Um Unternehmenspotenziale nutzen bzw. zukunftsorientiert aufbauen zu können, ein zielorientiertes Handeln mit einer möglichst hohen Kongruenz zwischen Organisations- und persönlichen Mitarbeiterzielen, sowie ein hohes Selbstverständnis zwischen Arbeitsrolle und Identität zu erreichen, ist es sowohl für den Mitarbeiter als auch für die Führung einer Organisation sinnvoll, dem Mitarbeiter die eigenen Verhaltensdeterminanten reflektieren zu lassen. Die Fragen bezüglich dem persönlichen „Wissen“ und „Können“, der vorhandenen Motivation durch das „Wollen“, sollten ebenso abgeklärt werden, wie das „Sollen“ in Bezug auf das eigene Gewissen, aber auch auf die Erwartungen und Anforderungen an die zu erbringenden Ergebnisse, sowie das „Dürfen“ als Erlaubnis oder Ermöglichung zu einer Handlung.
Motivationssystem:
Ist ein Motiv ein Antriebsgrund, eine handlungsleitende Wirkgröße, also das, was bewegt, so ist Motivation die Antriebsbereitschaft, ein zielgerichteter Handlungsimpuls, das was an Kraft herauskommt. Motivation bezieht sich auf Prozesse, die mit dem Setzen von Zielen und deren Wünschbarkeit und Realisierbarkeit zu tun haben. Motivation entsteht aus dem Zusammenspiel von situativen Anreizen und dispositionellen Persönlichkeitseigenschaften. Situationen werden als Anreize für Motive bezeichnet, sie bieten Gelegenheit, Bedürfnisse zu stillen oder Wünsche und Ziele zu realisieren.
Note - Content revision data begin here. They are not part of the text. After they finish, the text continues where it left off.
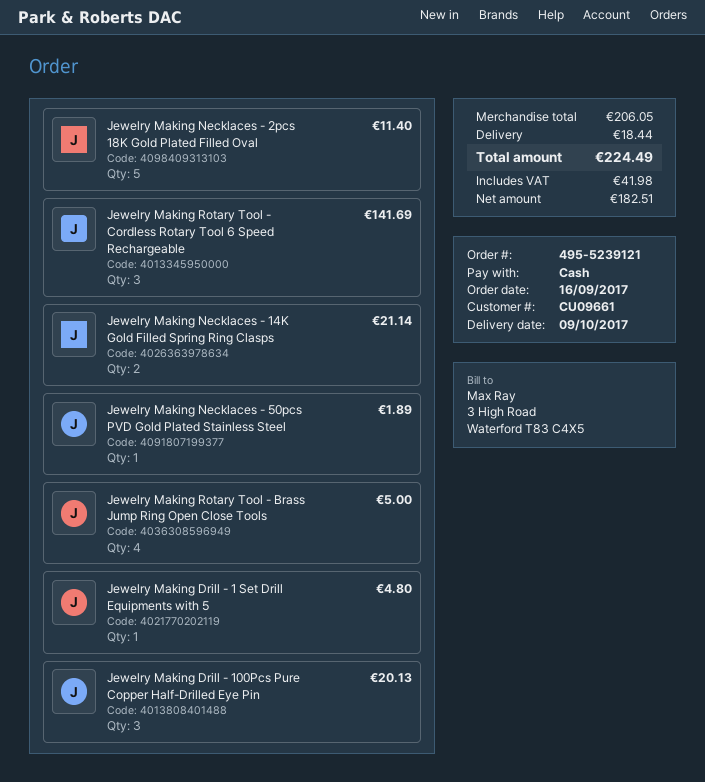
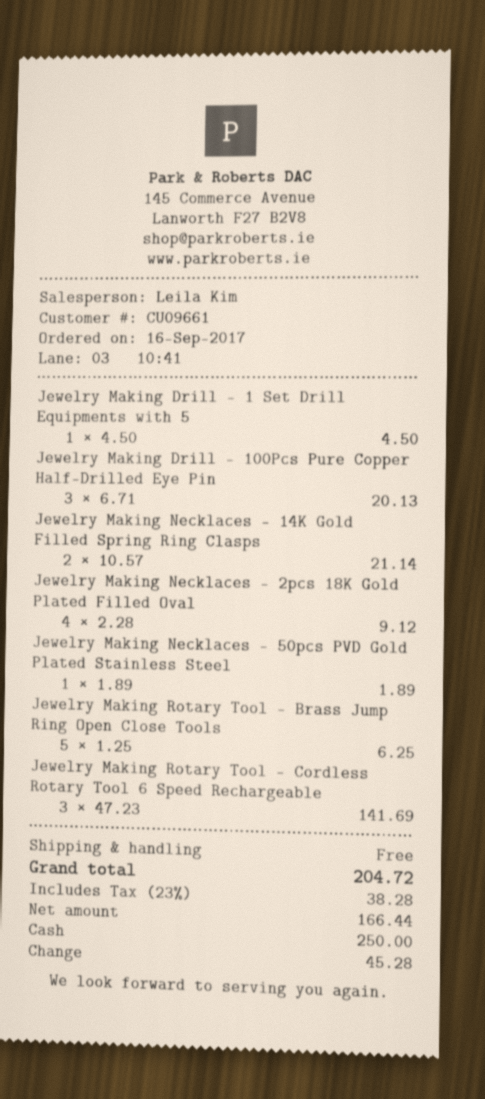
Jewelry Making Necklaces - 2pcs 18K Gold Plated Filled Oval: 5 for 11.40 -> 4 for 9.12
Jewelry Making Rotary Tool - Brass Jump Ring Open Close Tools: 4 for 5.00 -> 5 for 6.25
Jewelry Making Drill - 1 Set Drill Equipments with 5: 1 for 4.80 -> 1 for 4.50
shipping: 18.44 -> 0.00
net: 182.51 -> 166.44
tax: 41.98 -> 38.28
total: 224.49 -> 204.72

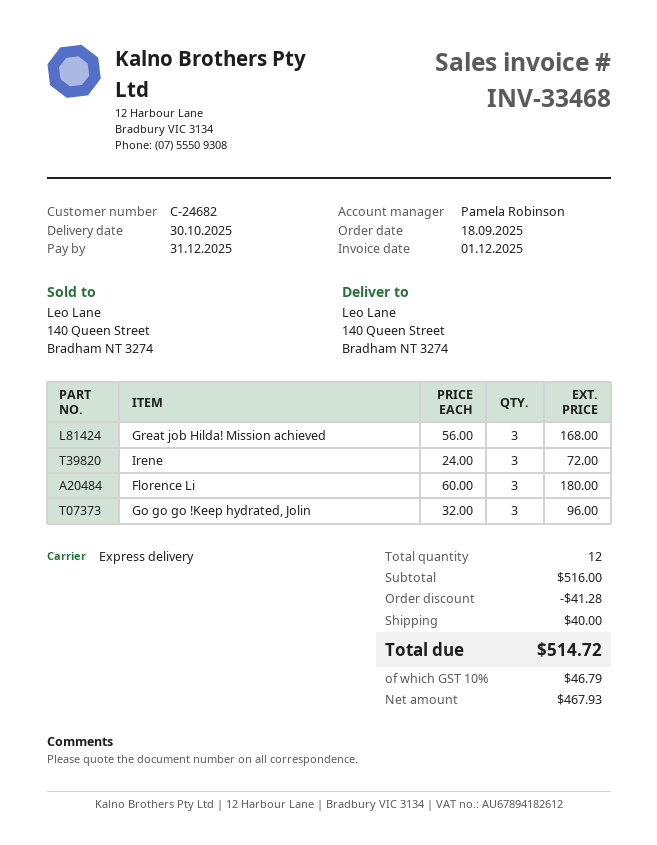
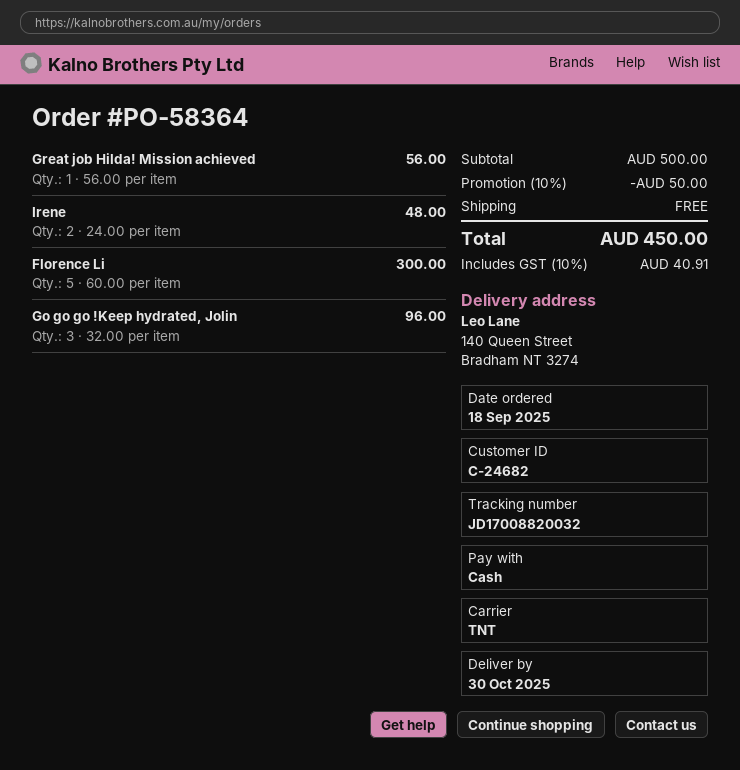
shipping method: express -> TNT
Great job Hilda! Mission achieved: 3 x 56.00 = 168.00 -> 1 x 56.00 = 56.00
Irene: 3 x 24.00 = 72.00 -> 2 x 24.00 = 48.00
Florence Li: 3 x 60.00 = 180.00 -> 5 x 60.00 = 300.00
subtotal: 516.00 -> 500.00
discount: 41.28 -> 50.00
shipping: 40.00 -> 0.00
tax: 10% = 46.79 -> 10% = 40.91
total: 514.72 -> 450.00

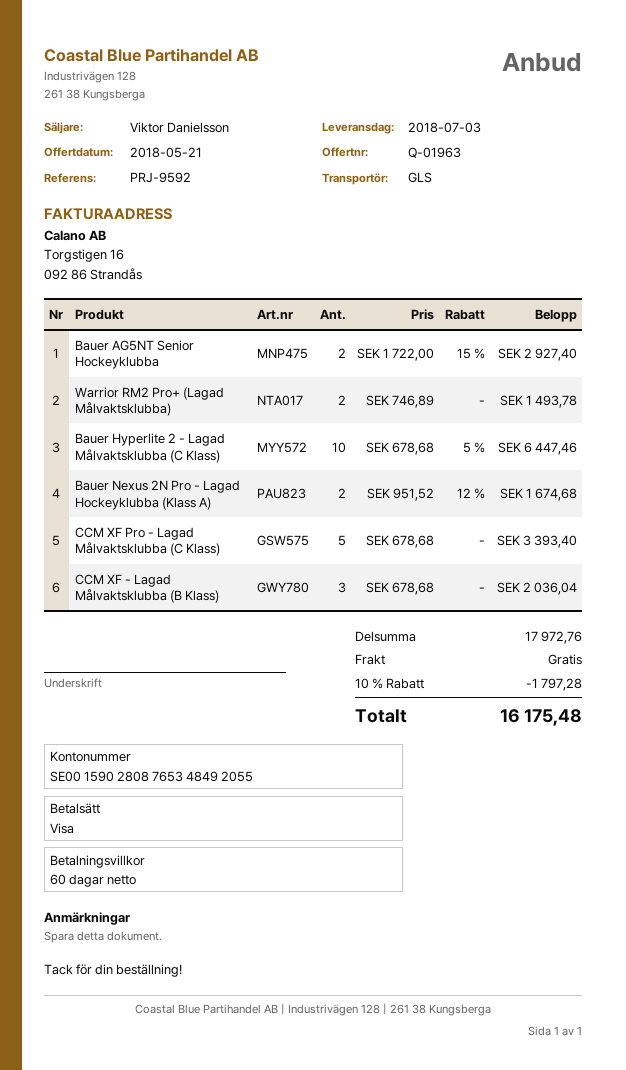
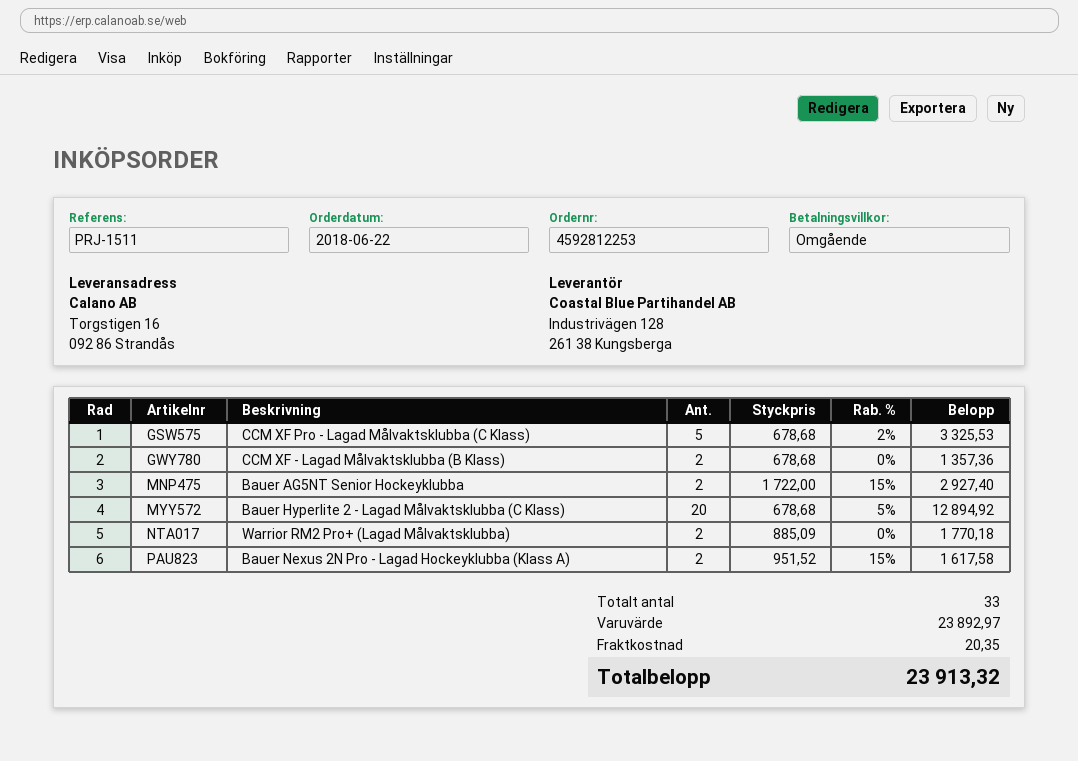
payment terms: 60 days -> on receipt
reference: PRJ-9592 -> PRJ-1511
Warrior RM2 Pro+ (Lagad Målvaktsklubba): 2 x 746.89 = 1493.78 -> 2 x 885.09 = 1770.18
Bauer Hyperlite 2 - Lagad Målvaktsklubba (C Klass): 10 x 678.68 - 5% = 6447.46 -> 20 x 678.68 - 5% = 12894.92
Bauer Nexus 2N Pro - Lagad Hockeyklubba (Klass A): 2 x 951.52 - 12% = 1674.68 -> 2 x 951.52 - 15% = 1617.58
CCM XF Pro - Lagad Målvaktsklubba (C Klass): 5 x 678.68 = 3393.40 -> 5 x 678.68 - 2% = 3325.53
CCM XF - Lagad Målvaktsklubba (B Klass): 3 x 678.68 = 2036.04 -> 2 x 678.68 = 1357.36
subtotal: 17972.76 -> 23892.97
discount: 10% = 1797.28 -> none
shipping: 0.00 -> 20.35
total: 16175.48 -> 23913.32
Um eigenes Verhalten und Handeln reflektieren zu können, ist es notwendig, sich über die eigene Bedürfnis- und Motivstruktur klarer zu werden. Während Motive eine nicht direkt beobachtbare Verhaltensdisposition darstellen, wird mit Motivation ein aktueller Zustand bezeichnet, der zur Aufnahme einer spezifischen Handlung führt und die Richtung, Intensität und Ausdauer des Verhaltens mit beeinflusst. Richtung beschreibt die Entscheidung für ein bestimmtes Verhalten, Intensität betrifft die eingesetzte Energie und Ausdauer beschreibt die Beharrlichkeit, mit der ein angestrebtes Ziel angesichts von Widerständen beibehalten wird. Intrinsische Motivation ist die größte Schnittmenge aus individuellen Merkmalen von Menschen in Form ihrer persönlichen Werte und persönlichen Stärken, ihrer impliziten Motive, sowie den expliziten Zielen und einer aktuell wirksamen Situation, in der die Anreize auf die gesamte Motivationsstruktur einwirkt und diese aktiviert."